§ **WHAT YOU ARE ASKED TO DO**
Hunt through the lines below for the string "combo" and copy each one that has it.

━━━━━ DATA SUPPLIED ━━━━━

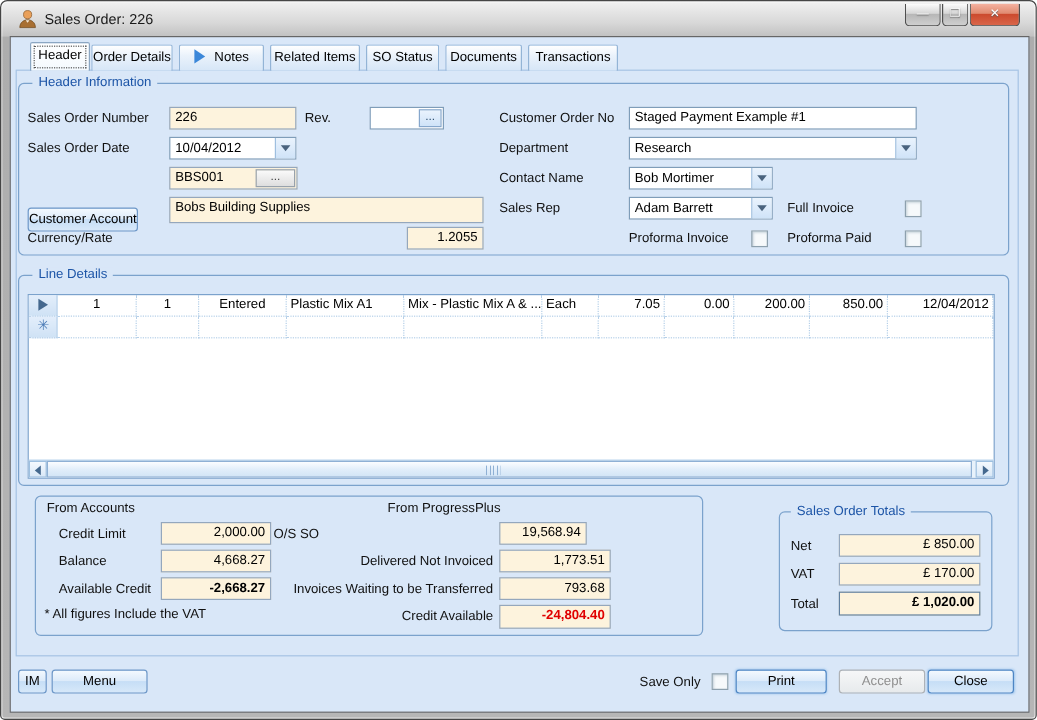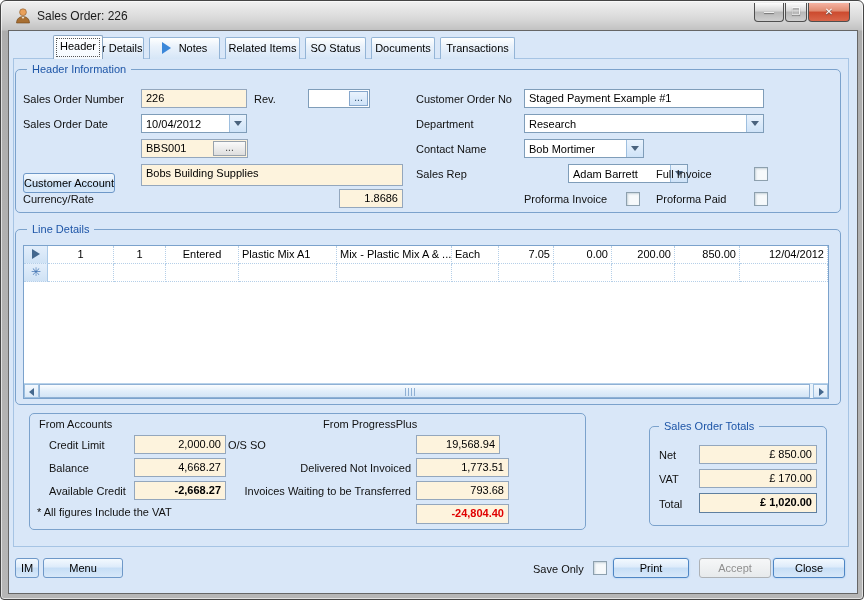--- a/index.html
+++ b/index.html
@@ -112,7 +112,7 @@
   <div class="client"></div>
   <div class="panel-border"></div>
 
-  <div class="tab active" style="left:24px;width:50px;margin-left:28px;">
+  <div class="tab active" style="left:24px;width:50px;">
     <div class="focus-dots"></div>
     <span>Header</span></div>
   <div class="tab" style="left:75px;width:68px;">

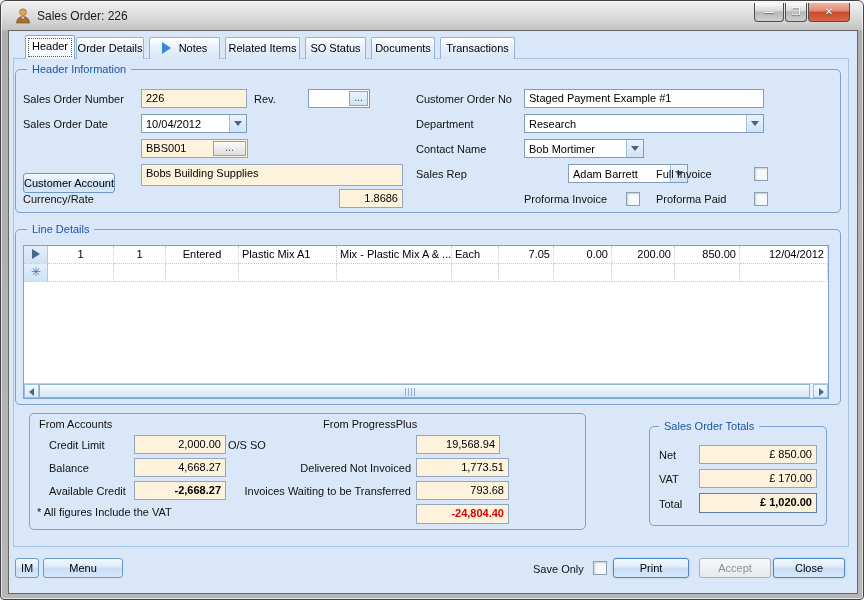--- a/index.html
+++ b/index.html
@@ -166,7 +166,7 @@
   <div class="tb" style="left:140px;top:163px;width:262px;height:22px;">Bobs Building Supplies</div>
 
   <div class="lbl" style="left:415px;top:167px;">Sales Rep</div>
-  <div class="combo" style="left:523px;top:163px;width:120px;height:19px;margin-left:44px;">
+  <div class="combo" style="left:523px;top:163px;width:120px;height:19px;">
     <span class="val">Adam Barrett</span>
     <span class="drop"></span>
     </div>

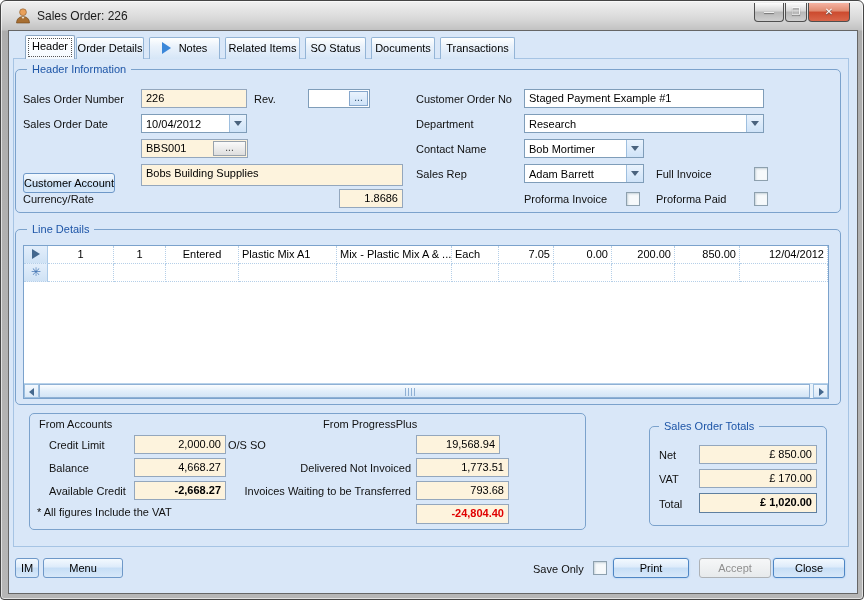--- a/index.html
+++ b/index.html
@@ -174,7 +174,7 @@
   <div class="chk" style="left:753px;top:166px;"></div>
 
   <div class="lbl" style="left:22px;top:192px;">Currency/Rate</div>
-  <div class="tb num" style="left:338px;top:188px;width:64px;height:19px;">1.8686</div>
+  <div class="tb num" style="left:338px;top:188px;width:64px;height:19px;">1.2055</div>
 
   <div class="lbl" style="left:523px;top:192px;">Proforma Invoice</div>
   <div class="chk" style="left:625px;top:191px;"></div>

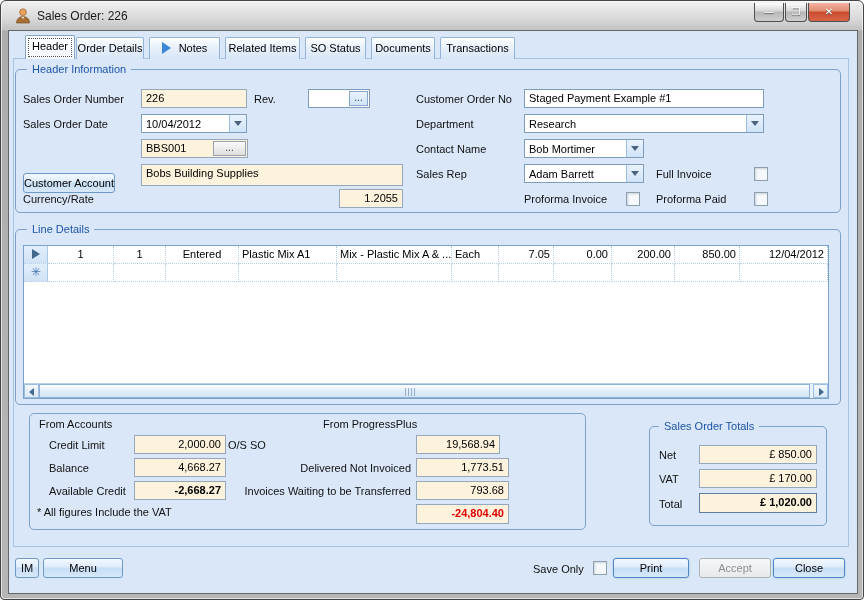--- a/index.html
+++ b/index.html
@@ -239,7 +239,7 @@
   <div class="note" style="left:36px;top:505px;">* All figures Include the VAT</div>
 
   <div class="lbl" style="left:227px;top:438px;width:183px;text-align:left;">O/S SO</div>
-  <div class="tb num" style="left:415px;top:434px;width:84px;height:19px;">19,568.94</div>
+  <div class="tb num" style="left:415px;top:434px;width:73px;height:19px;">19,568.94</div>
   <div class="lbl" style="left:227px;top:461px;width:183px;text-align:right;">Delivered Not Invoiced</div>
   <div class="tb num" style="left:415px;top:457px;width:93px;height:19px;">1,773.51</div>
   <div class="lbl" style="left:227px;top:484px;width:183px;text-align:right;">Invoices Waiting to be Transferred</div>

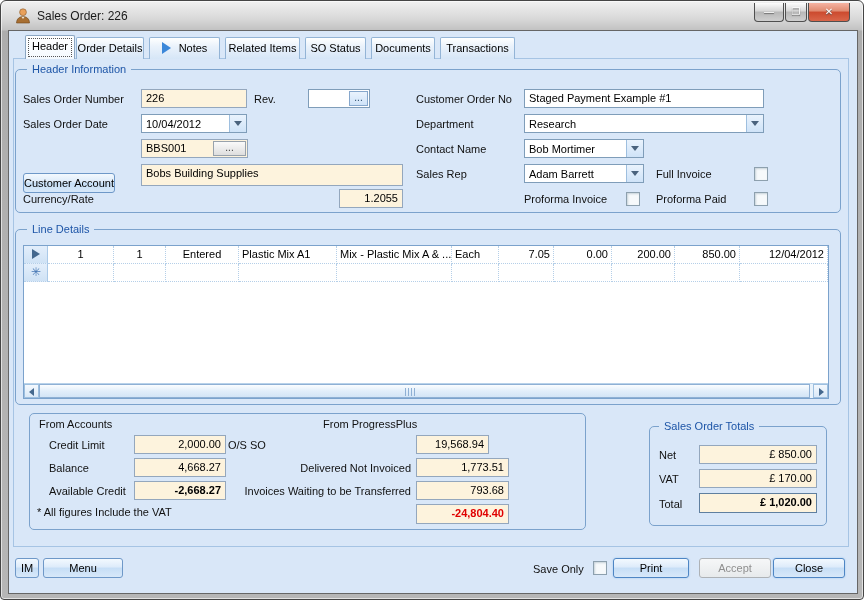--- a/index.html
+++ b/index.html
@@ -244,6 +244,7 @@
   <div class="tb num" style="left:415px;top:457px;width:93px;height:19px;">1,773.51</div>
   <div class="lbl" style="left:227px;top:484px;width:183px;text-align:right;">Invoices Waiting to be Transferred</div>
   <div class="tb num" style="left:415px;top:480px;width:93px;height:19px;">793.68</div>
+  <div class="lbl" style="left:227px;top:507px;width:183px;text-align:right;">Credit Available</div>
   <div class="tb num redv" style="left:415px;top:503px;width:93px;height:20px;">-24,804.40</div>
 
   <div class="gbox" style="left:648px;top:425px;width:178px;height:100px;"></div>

━━━━━

§ **SOLVED EXERCISE**
-  <div class="combo" style="left:523px;top:163px;width:120px;height:19px;margin-left:44px;">
+  <div class="combo" style="left:523px;top:163px;width:120px;height:19px;">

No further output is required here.